Gaius spun around, sword raised, eyes wide in shock. No arrows hit him, though.

“King Gaius,” a human woman said from behind him.

Gaius turned, his sword ready, but he didn’t strike. She was beautiful despite her missing eyes, sensuous, and clearly human in her white gown. She suddenly leaned forward and placed a gold torc around the king’s neck and he, like Maris, dropped to his knees, the power drained out of him immediately. The gladius fell from his hand and he desperately pawed at the torc he now wore, trying to yank it off.

Blindly, the woman stared down at the king, head tilting to one side as if she could still see him without her eyes. Perhaps she could. “She said you wouldn’t strike down an unarmed human woman,” she said softly. “She was right.”

Another arrow tore through Maris’s chest, this time hitting his heart, and he fell forward, never knowing whether the king ever said anything to the beautiful eyeless woman or whether he died in that moment.

But it no longer mattered.... Maris’s ancestors were waiting for him, waving him forward....





Chapter Three


They traveled for days in silence. Even the normally chatty Zoya didn’t speak.

By the fifth evening, as they waited for Ivan to finish cooking the boar Kachka had taken down earlier in the day, they sat on boulders and stumps, in a circle, in a thickly wooded forest deep in Annaig Valley. It was a risk to travel through this area, but as Daughters of the Steppes, they could slip through easily enough. Duke Salebiri’s men often gave them a wide berth. At least for now. Perhaps, the more power Salebiri obtained, the more difficult it would become. But, so far, no one had bothered them.

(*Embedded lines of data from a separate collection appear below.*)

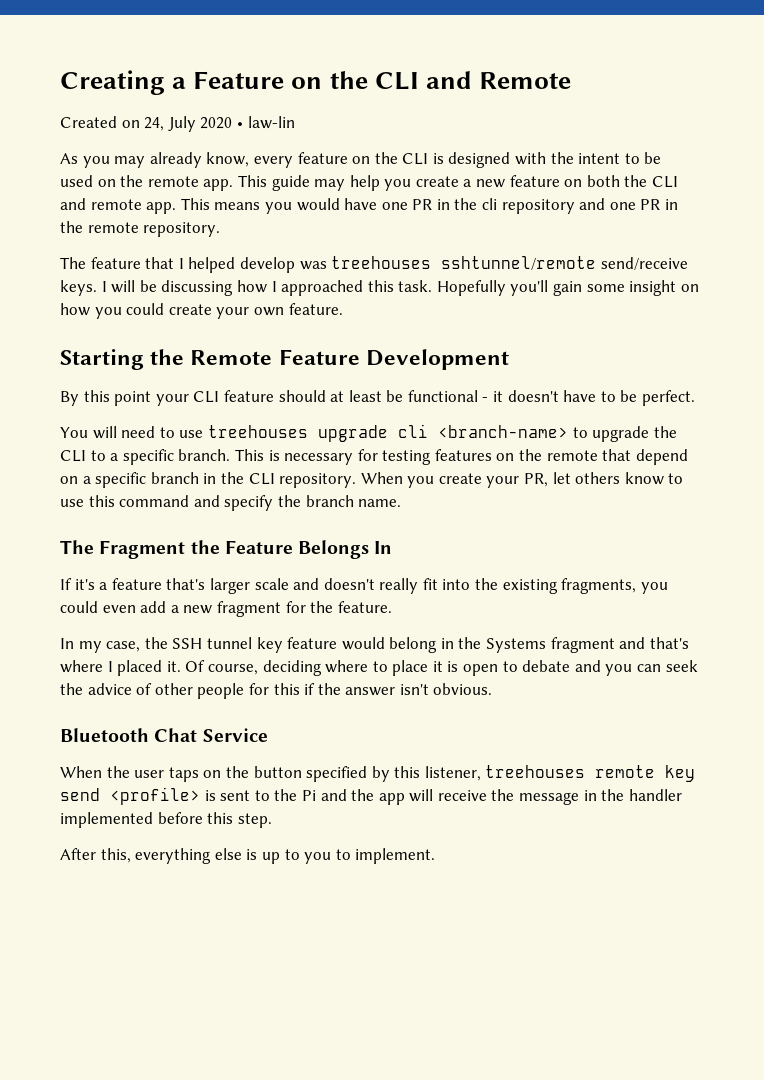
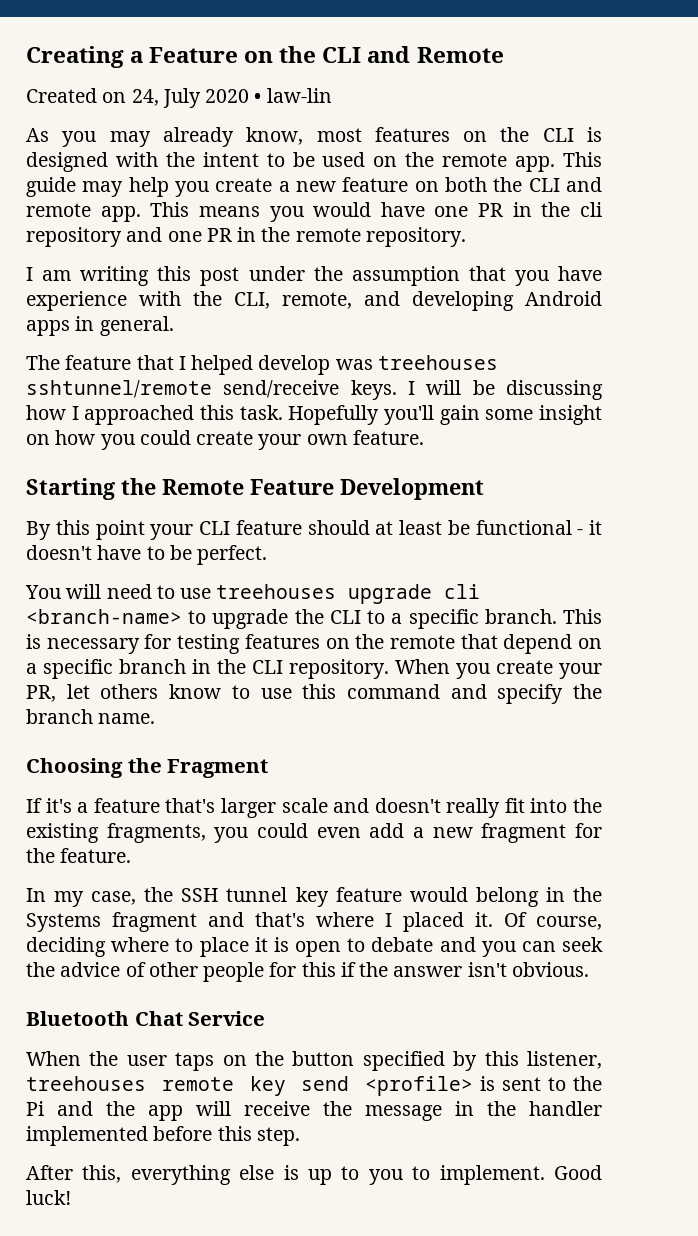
[253,152,348,168] every feature -> [316,127,450,142] most features
(221, 229) none -> [26,266,603,286] [26,291,602,311] [26,316,174,336] // I am writing this post under the assumption that you have experience with the CLI, remote, and developing Android apps in general.
[60,540,94,554] The -> [26,758,162,778] Choosing the
[190,540,393,559] the Feature Belongs In -> (269, 768) none
(436, 856) none -> [553,1165,602,1180] [26,1190,71,1205] Good luck!

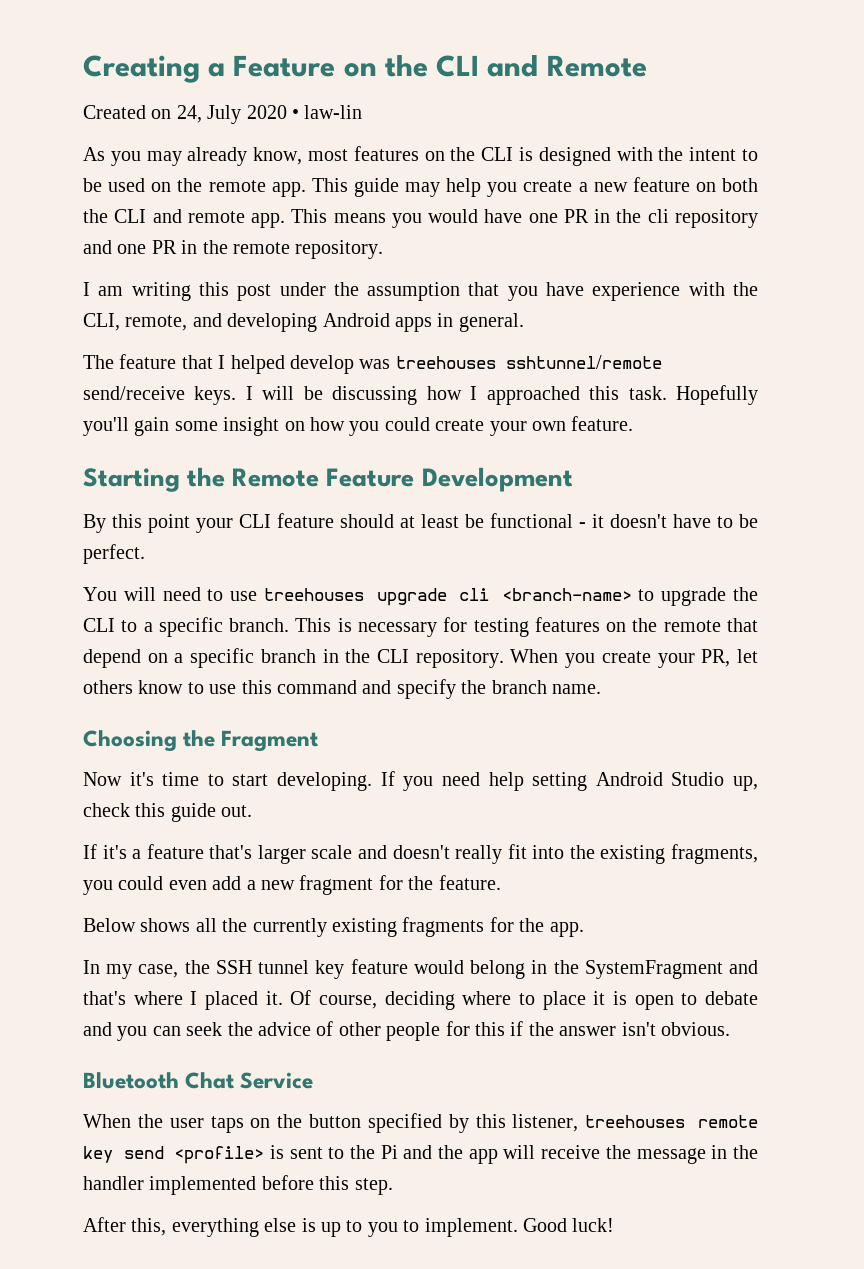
(269, 768) none -> [83,771,759,791] [83,803,253,822] // Now it's time to start developing. If you need help setting Android Studio up, check this guide out.
(132, 855) none -> [83,917,584,937] // Below shows all the currently existing fragments for the app.
[26,912,197,932] Systems fragment -> [584,960,723,979] SystemFragment

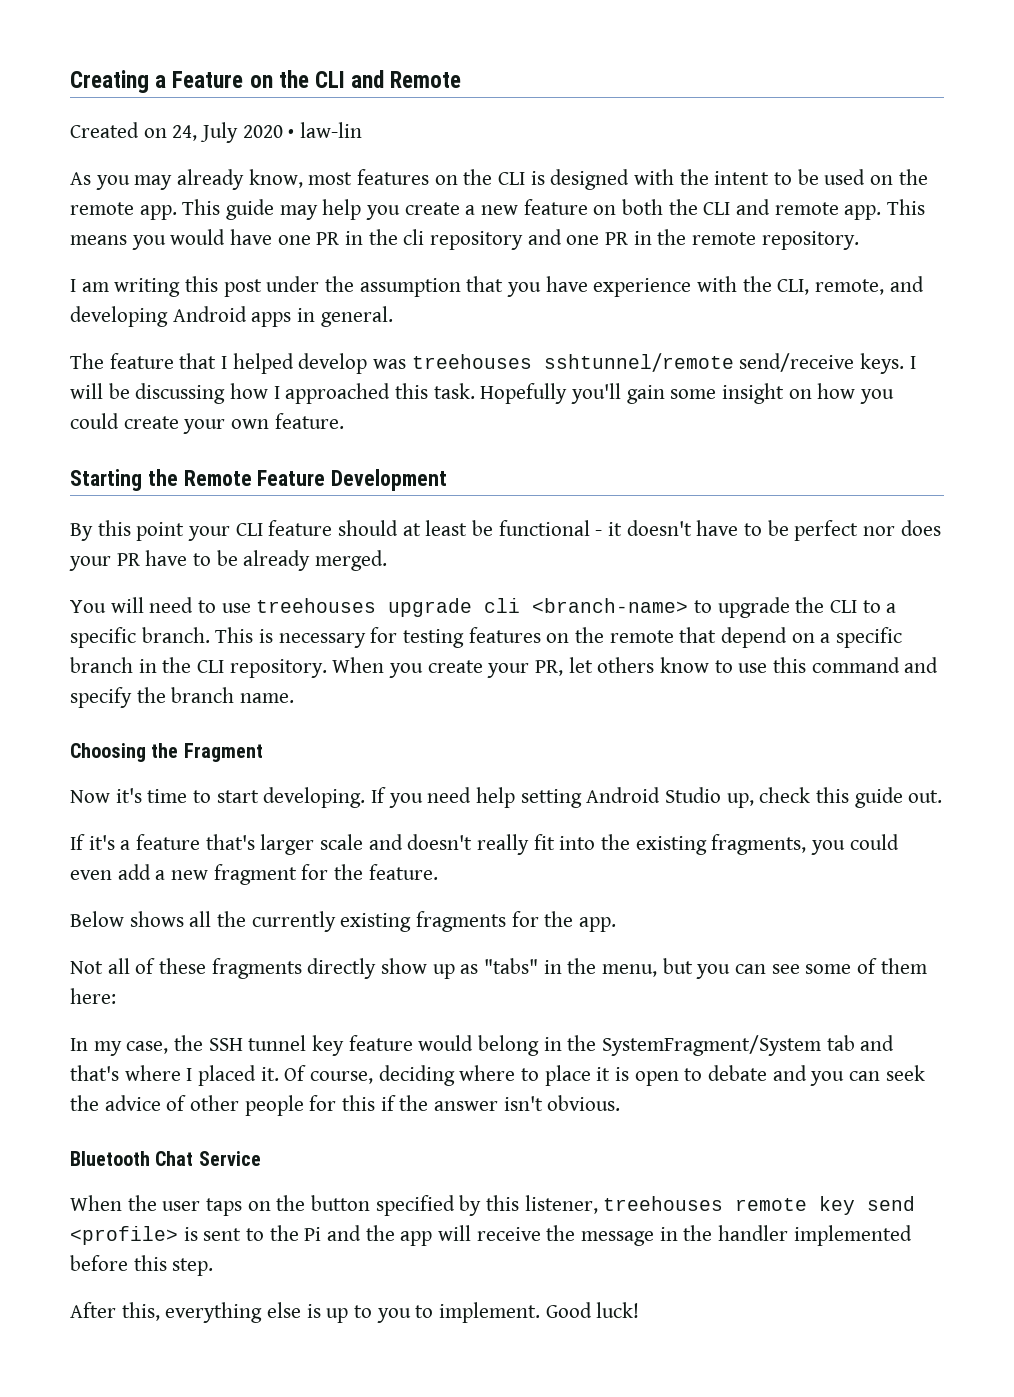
[83,544,145,564] perfect. -> [794,520,941,541] [69,550,388,571] perfect nor does your PR have to be already merged.
(584, 929) none -> [70,958,927,979] [70,988,116,1004] // Not all of these fragments directly show up as "tabs" in the menu, but you can see some of them here:
[584,960,723,979] SystemFragment -> [602,1035,855,1056] SystemFragment/System tab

Silently, they watched the boar turn on the spit as Ivan cleaned potatoes. His sister had started to help him, but when they all stared at her, wondering what she could possibly be thinking, she stopped.

Then, suddenly, Nina Chechneva closed her eyes and took in a deep breath. At first, Kachka assumed she was scenting the boar. Ivan had seasoned it nicely. But then the strange female slowly got to her feet and her body began to . . . undulate in a manner that made Kachka entirely uncomfortable.

Nina lifted her head, sniffing the air like one of Dagmar Reinholdt’s dogs.

“I smell,” she whispered, “fresh, untainted souls. Tortured. In pain. And oh-so-ripe,” she panted out. “Ripe for the taking.”

Marina Aleksandrovna leaned over and muttered to Kachka, “Are we going to have to put up with this sort of thing all the time? Because that does not work for me.”

Kachka gave a wave of her hand. “Don’t worry, comrade. I will handle this.” She focused on Nina Chechneva and, after a brief moment, punched the air-grinding female in the leg.

“Ow!” the witch screeched, turning on Kachka, black eyes flashing. “You vicious goat!”

“Whatever you’re doing, fiend, stop it. You’re making everyone uncomfortable!”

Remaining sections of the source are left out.